- Provided material:
□ □ □ □ □ □ □

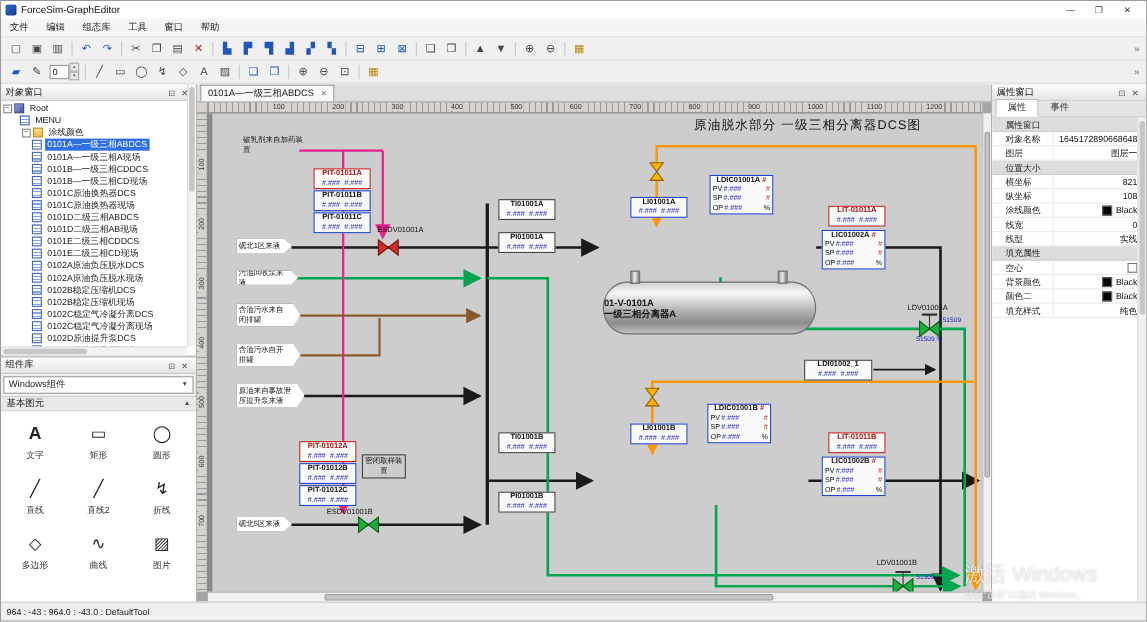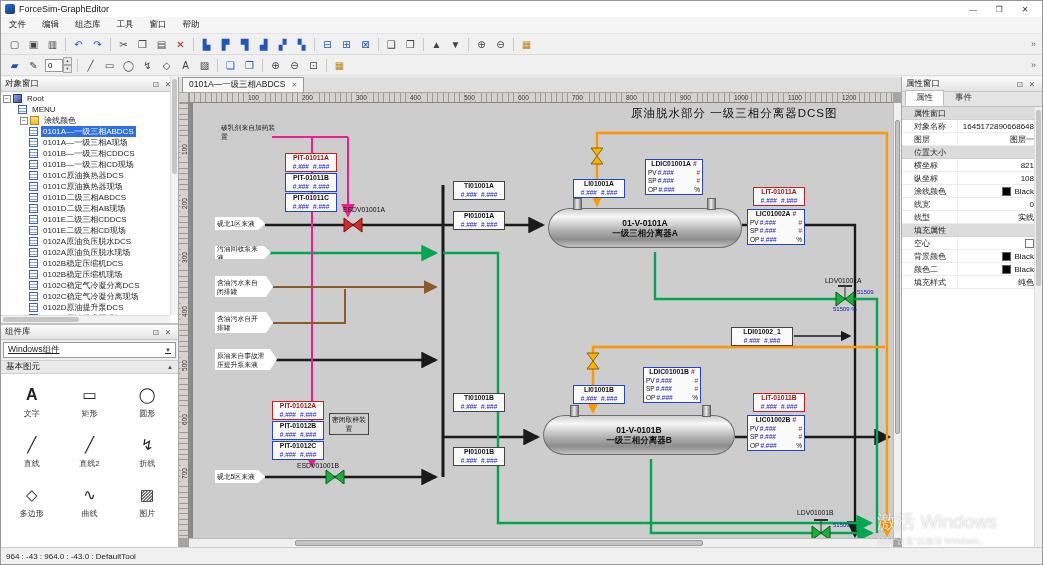--- a/index.html
+++ b/index.html
@@ -41,21 +41,21 @@
   .ico.folder { background:linear-gradient(#ffe08a,#f3b73c); border:1px solid #b8860b; }
   .tree-row .lbl { padding:0 2px; }
   .tree-row.selected .lbl { background:#2f6fe4; color:#fff; }
   .tree-vscroll { position:absolute; top:0; right:0; bottom:8px; width:8px; background:#f2f2f2; border-left:1px solid #ddd; }
   .tree-hscroll { position:absolute; left:0; right:8px; bottom:0; height:8px; background:#f2f2f2; border-top:1px solid #ddd; }
   .scroll-thumb-v { position:absolute; top:2px; left:1px; right:1px; height:40%; background:#c6c6c6; border-radius:3px; }
   .scroll-thumb-h { position:absolute; left:2px; top:1px; bottom:1px; width:45%; background:#c6c6c6; border-radius:3px; }
 
   
   .component-panel { flex:1; display:flex; flex-direction:column; min-height:0; }
-  .combo { height:16px; margin:2px; background:#fff; border:1px solid #9a9a9a; display:flex; align-items:center; font-size:8.5px; padding:0 4px; color:#222;text-decoration:underline; }
+  .combo { height:16px; margin:2px; background:#fff; border:1px solid #9a9a9a; display:flex; align-items:center; font-size:8.5px; padding:0 4px; color:#222; }
   .combo .arrow { margin-left:auto; font-size:6px; color:#444; }
   .section-bar { height:14px; background:#e9e9e9; border-top:1px solid #cfcfcf; border-bottom:1px solid #cfcfcf; display:flex; align-items:center; font-size:8.5px; padding:0 5px; color:#222; }
   .section-bar .arrow { margin-left:auto; font-size:6px; color:#444; }
   .comp-grid { flex:1; background:#fff; display:grid; grid-template-columns:repeat(3,1fr); grid-auto-rows:50px; padding:3px 2px; }
   .comp-item { display:flex; flex-direction:column; align-items:center; justify-content:center; font-size:8px; color:#333; gap:3px; }
   .comp-icon { font-size:15px; line-height:20px; height:20px; color:#222; }
   .comp-item:first-child .comp-icon { font-weight:bold; font-size:16px; }
 
   
   .center-col { flex:1; min-width:0; display:flex; flex-direction:column; background:#e6e6e6; position:relative; }
@@ -71,23 +71,23 @@
   .canvas-view { position:absolute; left:10px; top:10px; right:8px; bottom:9px; background:#8c8c8c; overflow:hidden; }
   .page { position:absolute; left:4px; top:0; width:700px; height:442px; background:#cdcdcd; box-shadow:2px 2px 4px rgba(0,0,0,.35); }
   .h-scrollbar { position:absolute; left:10px; right:8px; bottom:0; height:9px; background:#f0f0f0; border-top:1px solid #bbb; z-index:6; }
   .h-thumb { position:absolute; left:15%; width:58%; top:1px; bottom:1px; background:#c4c4c4; border:1px solid #9c9c9c; border-radius:2px; }
   .v-scrollbar { position:absolute; right:0; top:10px; bottom:9px; width:8px; background:#f0f0f0; border-left:1px solid #bbb; z-index:6; }
   .v-thumb { position:absolute; top:4%; height:72%; left:1px; right:1px; background:#c4c4c4; border:1px solid #9c9c9c; border-radius:2px; }
 
   
   .pipes { position:absolute; left:0; top:0; z-index:3; }
   .diagram-title { position:absolute; left:438px; top:3px; font-size:11.5px; letter-spacing:1px; color:#111; z-index:8; white-space:nowrap; }
-  .vessel { position:absolute; height:40px; border:1px solid #6d6d6d; border-radius:22px / 50%;
+  .vessel { position:absolute; height:48px; border:1px solid #6d6d6d; border-radius:22px / 50%;
     background:linear-gradient(180deg,#cfcfcf 0%,#f7f7f7 20%,#aeaeae 58%,#8d8d8d 80%,#c2c2c2 100%);
-    display:flex; flex-direction:column; align-items:center; justify-content:center; z-index:5; }
+    display:flex; flex-direction:column; justify-content:center; z-index:5;margin-top:48px; }
   .v-name { font-size:8.5px; font-weight:bold; color:#101010; line-height:10px; white-space:nowrap; }
   .nozzle { position:absolute; width:9px; height:12px; top:-11px; background:linear-gradient(90deg,#8f8f8f,#efefef 45%,#7e7e7e); border:1px solid #666; }
   .tag { position:absolute; background:#fafafa; border:1px solid #444; z-index:10; }
   .tag.red { border-color:#c22222; }
   .tag.blue { border-color:#2244cc; }
   .t-title { display:flex; justify-content:center; gap:2px; font-size:6.8px; font-weight:bold; color:#111; line-height:8.5px; white-space:nowrap; padding:0 2px; }
   .tag.red .t-title { color:#a11414; }
   .t-suffix { color:#c22222; font-weight:bold; }
   .t-vals { display:flex; gap:4px; justify-content:center; font-size:6.5px; line-height:8.5px; color:#1515cc; padding:0 2px; }
   .t-row { display:flex; align-items:center; font-size:6.5px; line-height:8.5px; padding:0 2px; color:#111; }
@@ -510,26 +510,20 @@
                   <polygon points="394,266 406,266 400,258"></polygon>
               </g>
             </svg>
 
             <div class="vessel" style="left:355px;top:105px;width:194px;">
               <div class="nozzle" style="left:24px;"></div>
               <div class="nozzle" style="left:158px;"></div>
               <div class="v-name">01-V-0101A</div>
               <div class="v-name">一级三相分离器A</div>
             </div>
-            <div class="vessel" style="left:350px;top:312px;width:192px;">
-              <div class="nozzle" style="left:26px;"></div>
-              <div class="nozzle" style="left:158px;"></div>
-              <div class="v-name">01-V-0101B</div>
-              <div class="v-name">一级三相分离器B</div>
-            </div>
 
           <div class="flow-label" style="left: 22px; top: 114px; width: 50px; height: 13px;">砚北1区来液</div>
               <div class="flow-label" style="left: 22px; top: 143px; width: 56px; height: 13px;">污油回收泵来液</div>
               <div class="flow-label" style="left: 22px; top: 173px; width: 58px; height: 21px;">含油污水来自闭排罐</div>
               <div class="flow-label" style="left: 22px; top: 209px; width: 58px; height: 21px;">含油污水自开排罐</div>
               <div class="flow-label" style="left: 22px; top: 246px; width: 62px; height: 21px;">原油来自事故泄压提升泵来液</div>
               <div class="flow-label" style="left: 22px; top: 367px; width: 50px; height: 13px;">砚北5区来液</div>
               <div class="note" style="left: 28px; top: 20px; width: 58px;">破乳剂来自加药装置</div>
               <div class="note boxed" style="left: 136px; top: 310px; width: 40px;">密闭取样装置</div>
               <div class="tag red" style="left: 92px; top: 50px; width: 52px;">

□ □ □ □ □ □ □

- What is expected: Print precisely the lines from the one with "28px; top: 20px;" through the end of the data above, adding nothing.

- Written reply:
               <div class="note" style="left: 28px; top: 20px; width: 58px;">破乳剂来自加药装置</div>
               <div class="note boxed" style="left: 136px; top: 310px; width: 40px;">密闭取样装置</div>
               <div class="tag red" style="left: 92px; top: 50px; width: 52px;">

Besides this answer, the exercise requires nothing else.